According to The Senior,
privately published in 1989 for the boat's 75th anniversary, all but two of the original boats have been lost, variously to deterioration, fires, or hurricanes. No. 7, known as Tirza, was in Osterville, and No. 11, Fantasy, was in the collections of Mystic Seaport Museum in Mystic, Connecticut.

That history of the class was adapted from the article "Warriors of Wianno", published in Cape Cod Life, April/May 1987.

At about the same time, Wooden Boat magazine published two articles on the Wianno Senior as part of the boat's 75th anniversary. The first, "The Wianno Senior", describes the boat's history and construction and includes several photos. Page 66 shows a photo of the most famous Wianno Senior sailor, President John F. Kennedy, who kept his boat, Victura (hull no. 94, built in 1932), at the family compound in Hyannisport, Massachusetts. Today, it is on display at the Kennedy Library in the Dorchester neighborhood of Boston.

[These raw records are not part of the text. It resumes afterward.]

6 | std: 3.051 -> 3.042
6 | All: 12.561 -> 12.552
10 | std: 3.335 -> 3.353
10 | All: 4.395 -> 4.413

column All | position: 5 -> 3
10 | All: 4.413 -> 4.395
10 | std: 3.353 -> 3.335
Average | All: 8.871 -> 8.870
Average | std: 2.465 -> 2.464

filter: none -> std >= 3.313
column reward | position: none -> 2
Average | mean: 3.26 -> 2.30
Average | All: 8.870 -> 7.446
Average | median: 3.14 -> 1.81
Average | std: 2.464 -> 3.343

A second article in that issue of Wooden Boat, Tuning Up with Jack Fallon, provides a short tutorial on how to sail a Wianno Senior. Jack won the Scudder Cup, the annual class championship, a record nine times between the Cup's establishment in 1949 and 1976.

== Production ==
About 200 Wianno Seniors have been built. Hull numbers through 173 were wooden boats; subsequent boats have been built of fiberglass.

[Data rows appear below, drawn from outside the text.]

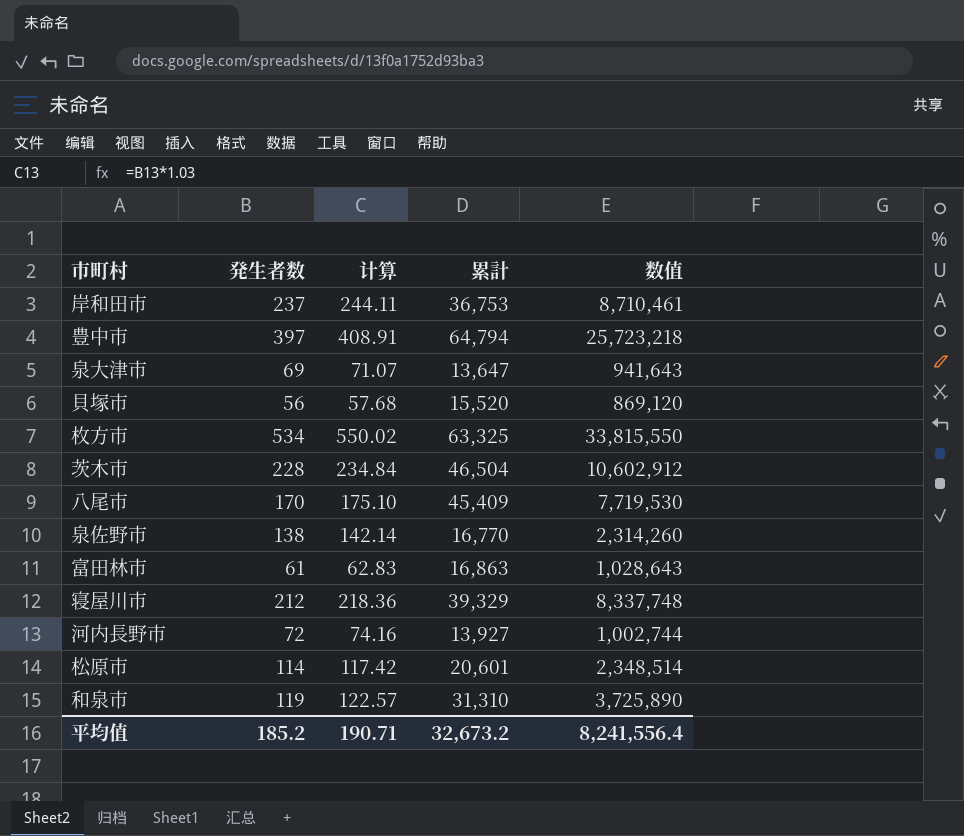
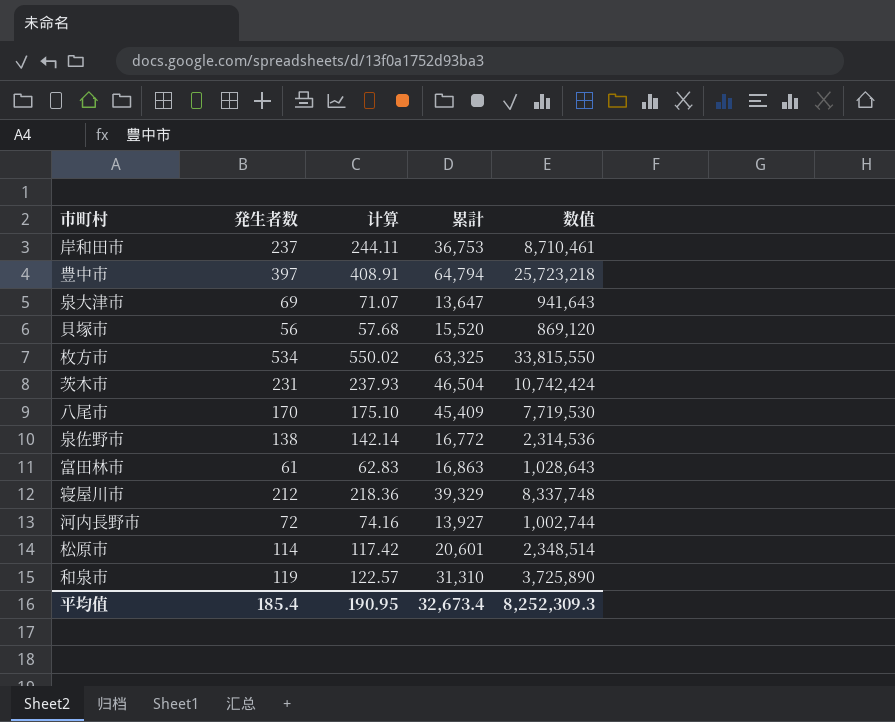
茨木市 | 発生者数: 228 -> 231
茨木市 | 计算: 234.84 -> 237.93
茨木市 | 数值: 10,602,912 -> 10,742,424
泉佐野市 | 累計: 16,770 -> 16,772
泉佐野市 | 数值: 2,314,260 -> 2,314,536
平均值 | 発生者数: 185.2 -> 185.4
平均值 | 计算: 190.71 -> 190.95
平均值 | 累計: 32,673.2 -> 32,673.4
平均值 | 数值: 8,241,556.4 -> 8,252,309.3

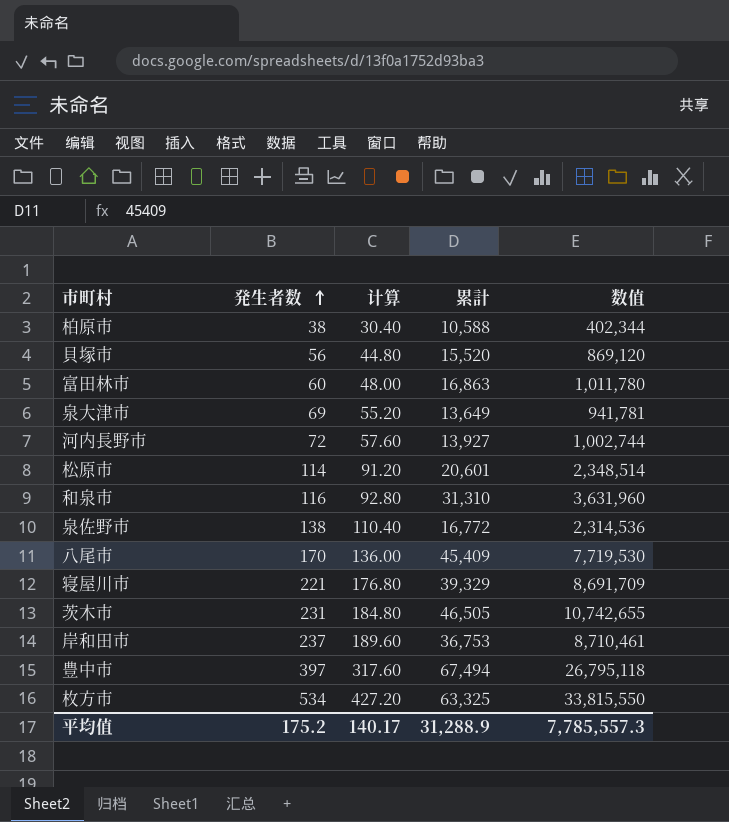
row order: none -> 発生者数 ascending
column 计算 | formula: [発生者数] * 1.03 -> [発生者数] * 0.8
row 柏原市: none -> 38 | 30.40 | 10,588 | 402,344
富田林市 | 発生者数: 61 -> 60
富田林市 | 数值: 1,028,643 -> 1,011,780
泉大津市 | 累計: 13,647 -> 13,649
泉大津市 | 数值: 941,643 -> 941,781
和泉市 | 発生者数: 119 -> 116
和泉市 | 数值: 3,725,890 -> 3,631,960
寝屋川市 | 発生者数: 212 -> 221
寝屋川市 | 数值: 8,337,748 -> 8,691,709
茨木市 | 累計: 46,504 -> 46,505
茨木市 | 数值: 10,742,424 -> 10,742,655
豊中市 | 累計: 64,794 -> 67,494
豊中市 | 数值: 25,723,218 -> 26,795,118
平均值 | 発生者数: 185.4 -> 175.2
平均值 | 计算: 190.95 -> 140.17
平均值 | 累計: 32,673.4 -> 31,288.9
平均值 | 数值: 8,252,309.3 -> 7,785,557.3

A DVD provides a video history of the Wianno Senior class, including the recovery of the class from the devastating boat yard fire on December 10, 2003, in which 21 Seniors were destroyed, 18 of them the classic wooden Seniors.

As of 2015, two boat yards were still building Wianno Seniors. Crosby Yacht Yard, Inc. in Osterville, Massachusetts, and E M Crosby Boatworks in West Barnstable. Hull number 219 was to be launched in 2015 by E M Crosby Boatworks. Several hull numbers were omitted in the sequence.

==Today==

Many Wianno Seniors still exist, typically seaworthy. The boat is raced on Nantucket Sound by four Cape Cod yacht clubs: Bass River Yacht Club, Hyannis Yacht Club, Hyannis Port Yacht Club, and Wianno Yacht Club.